··· DATA RECORDS

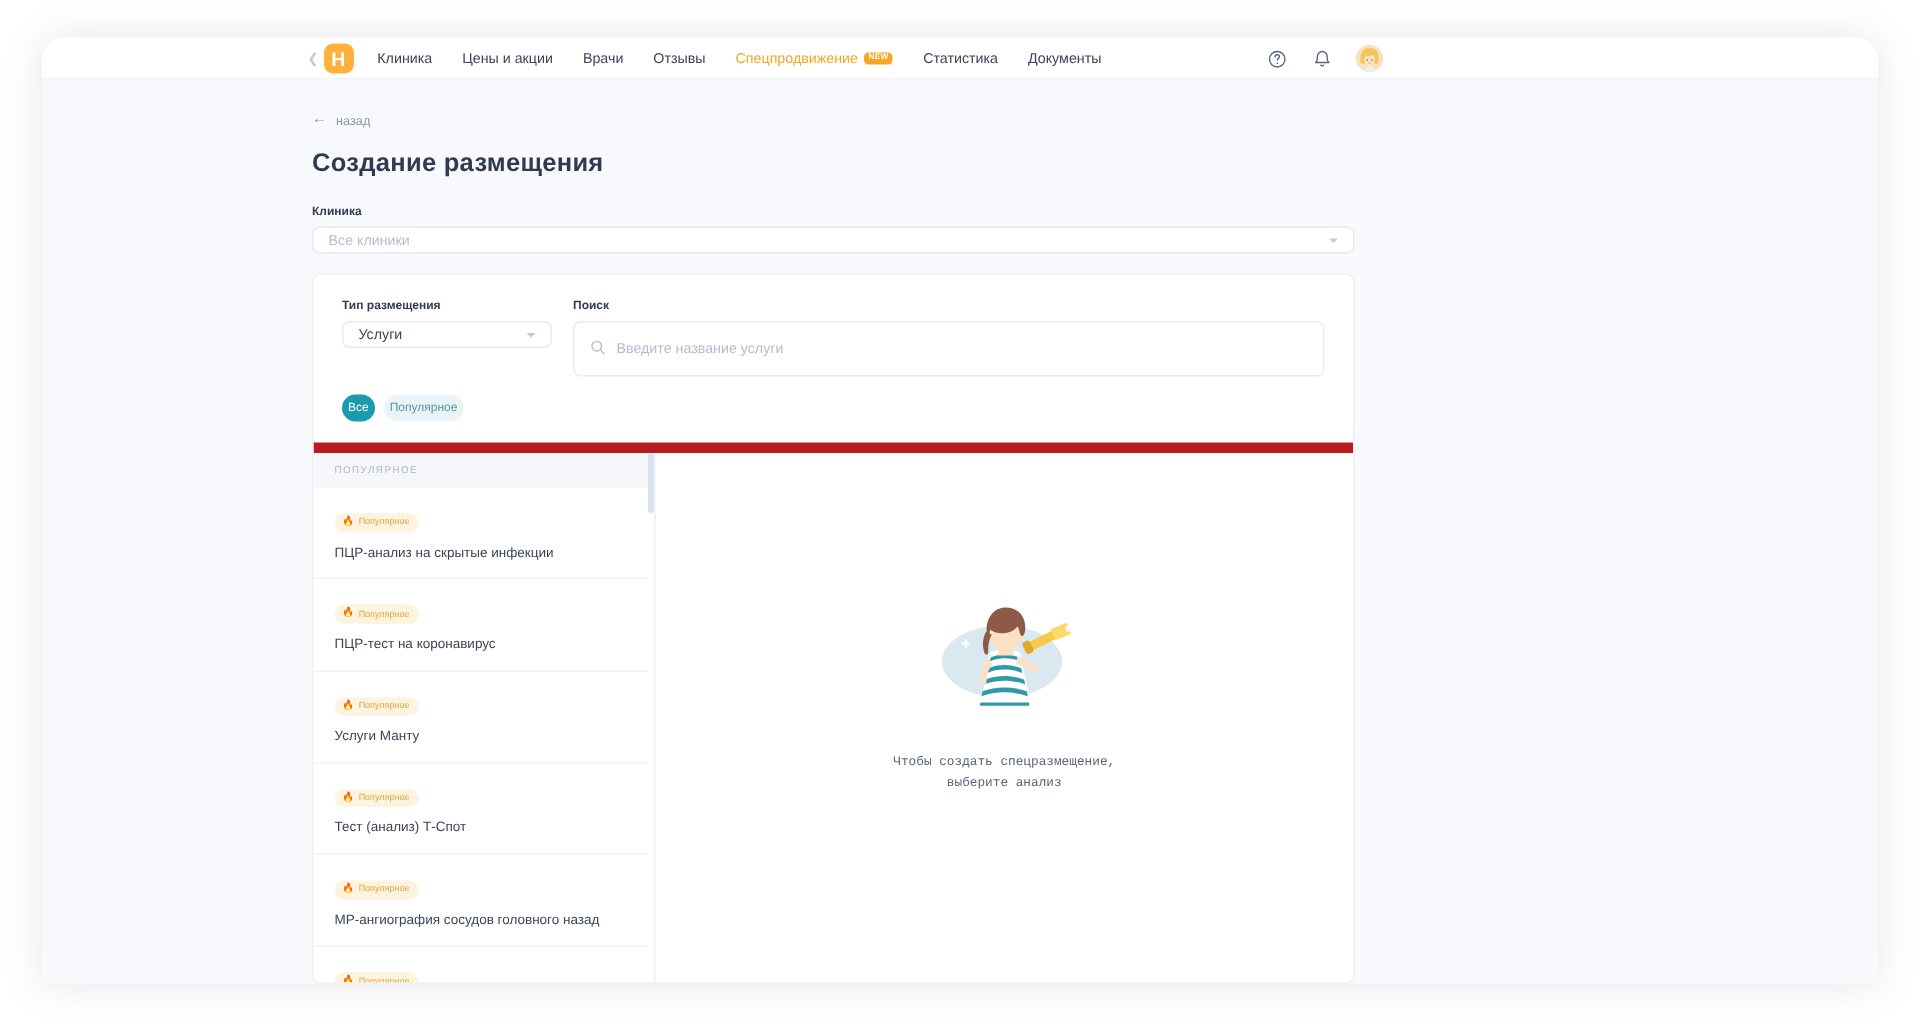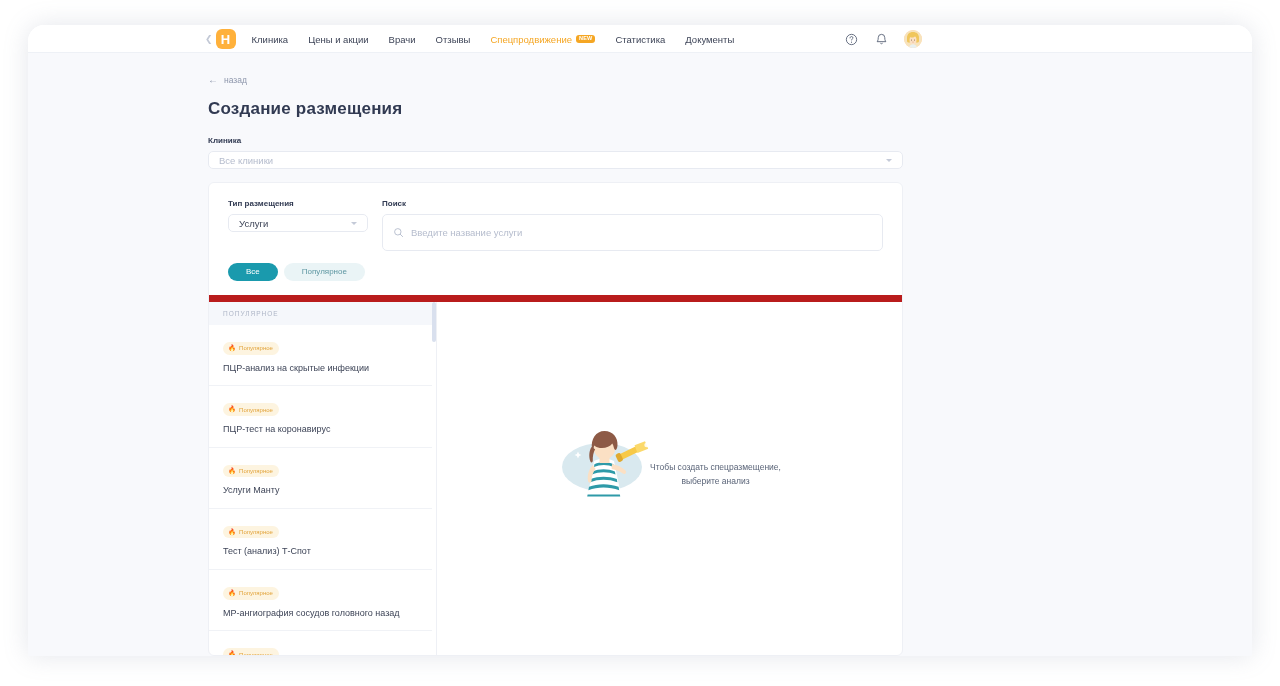"Все" .chip { padding: 5px 18px -> 5px 4px }
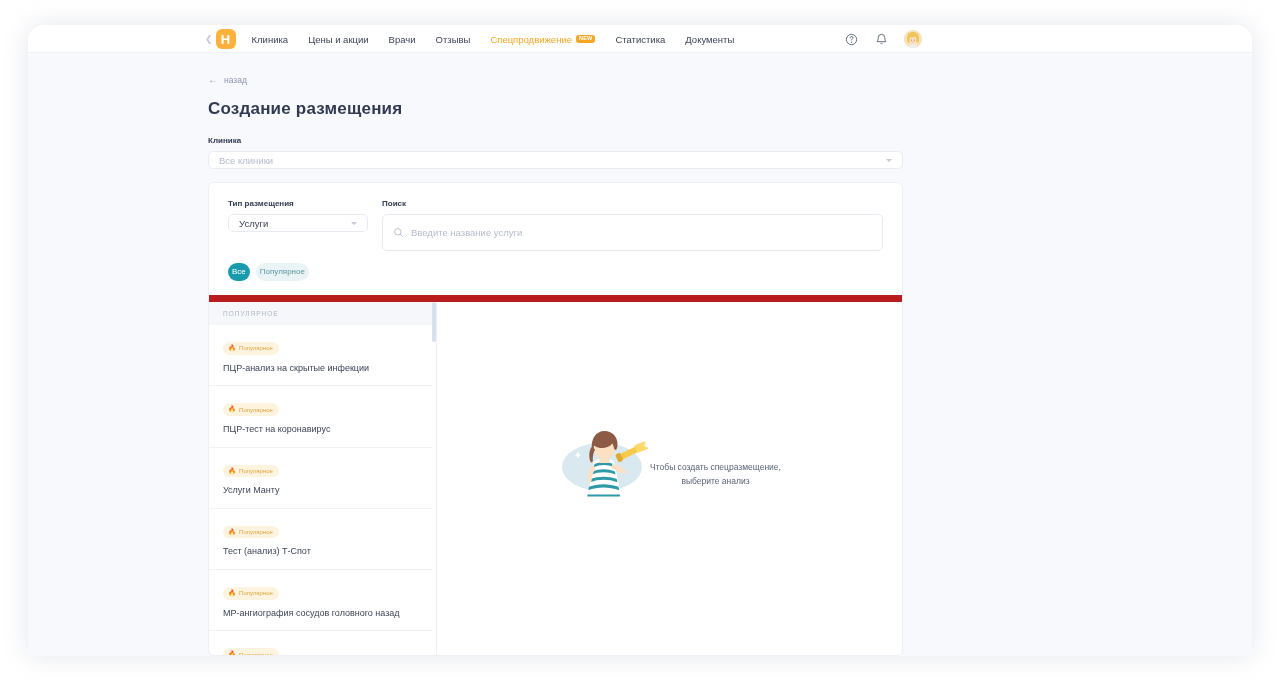"Чтобы создать спецразмещение," .empty-pane { flex-direction: row -> column; font-family: none -> Liberation Mono, monospace }
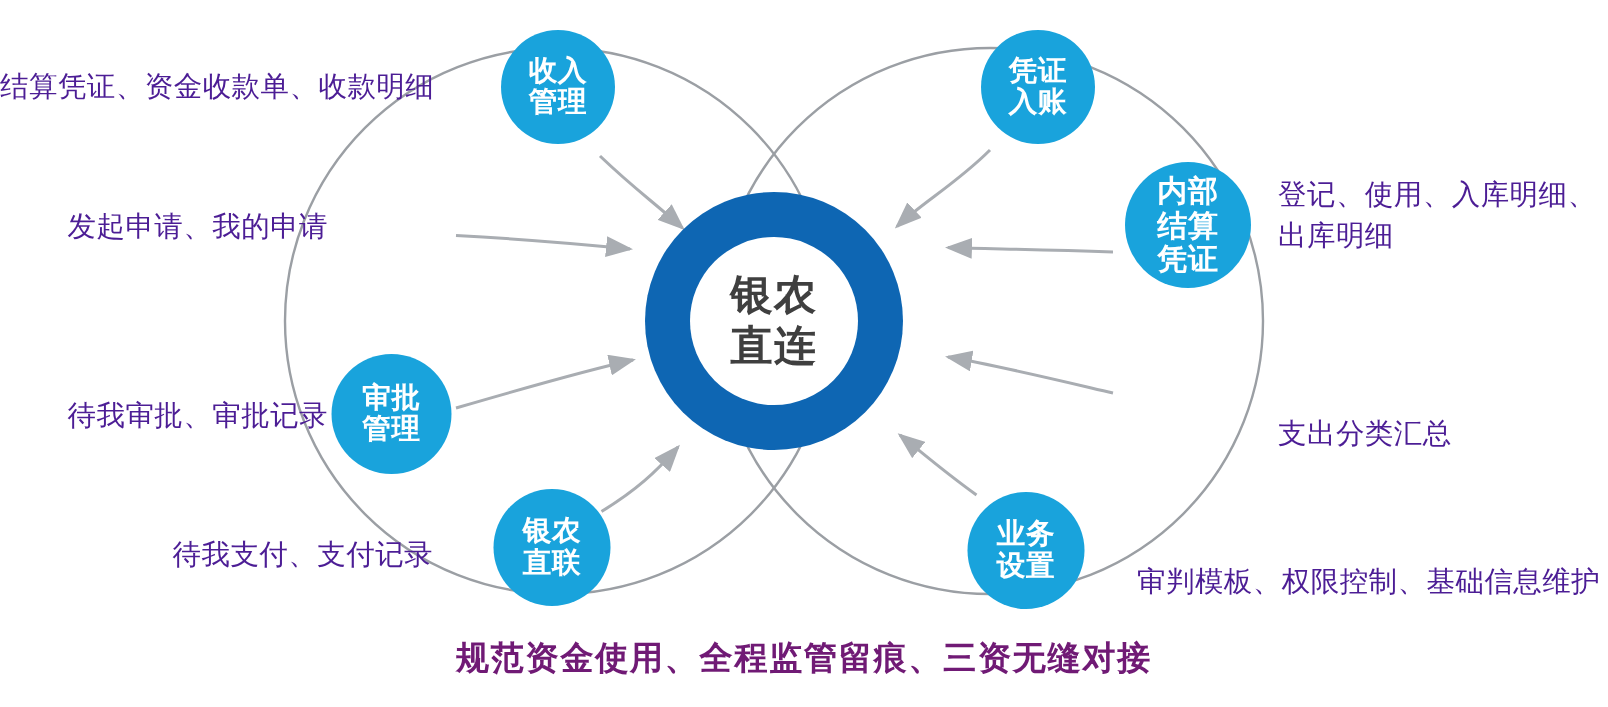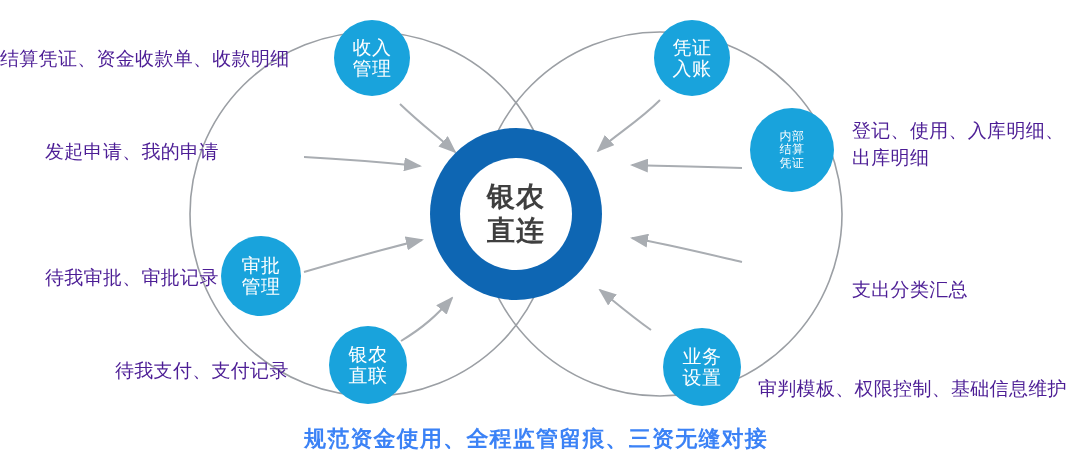"收入" .node-circle { font-weight: 400 -> 700 }
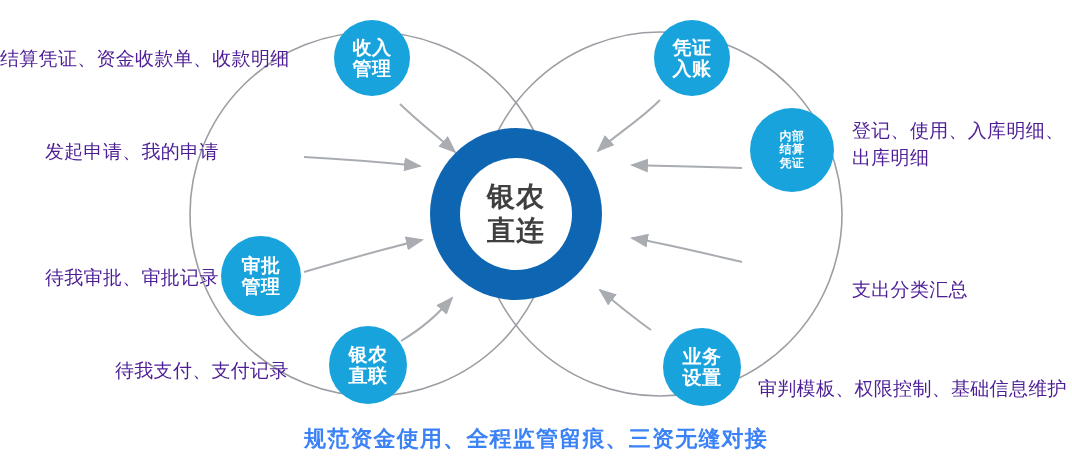"内部" .node-3line { font-size: 12px -> 20px }
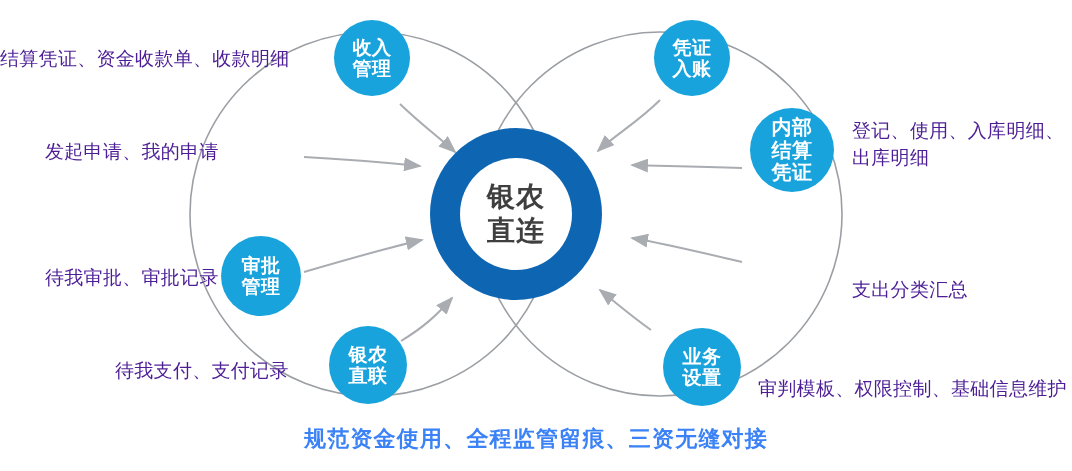"业务" div.node-circle { left: 663px -> 645px }
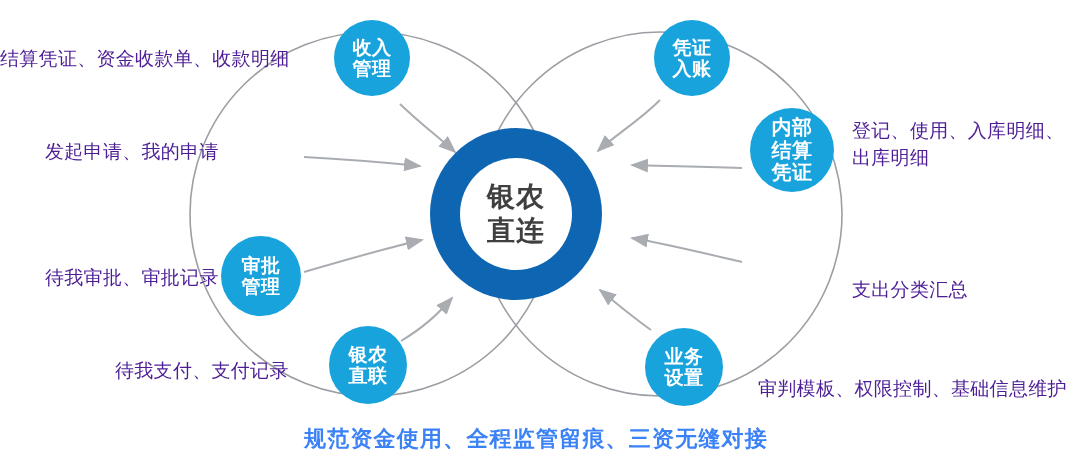"规范资金使用、全程监管留痕、三资无缝对接" .caption { color: #3b82f6 -> #701a75 }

······

## TASK ITEM
Leaving aside the images, write out the entries above word for word.

## RESULT
"Все" .chip { padding: 5px 18px -> 5px 4px }
"Чтобы создать спецразмещение," .empty-pane { flex-direction: row -> column; font-family: none -> Liberation Mono, monospace }
"收入" .node-circle { font-weight: 400 -> 700 }
"内部" .node-3line { font-size: 12px -> 20px }
"业务" div.node-circle { left: 663px -> 645px }
"规范资金使用、全程监管留痕、三资无缝对接" .caption { color: #3b82f6 -> #701a75 }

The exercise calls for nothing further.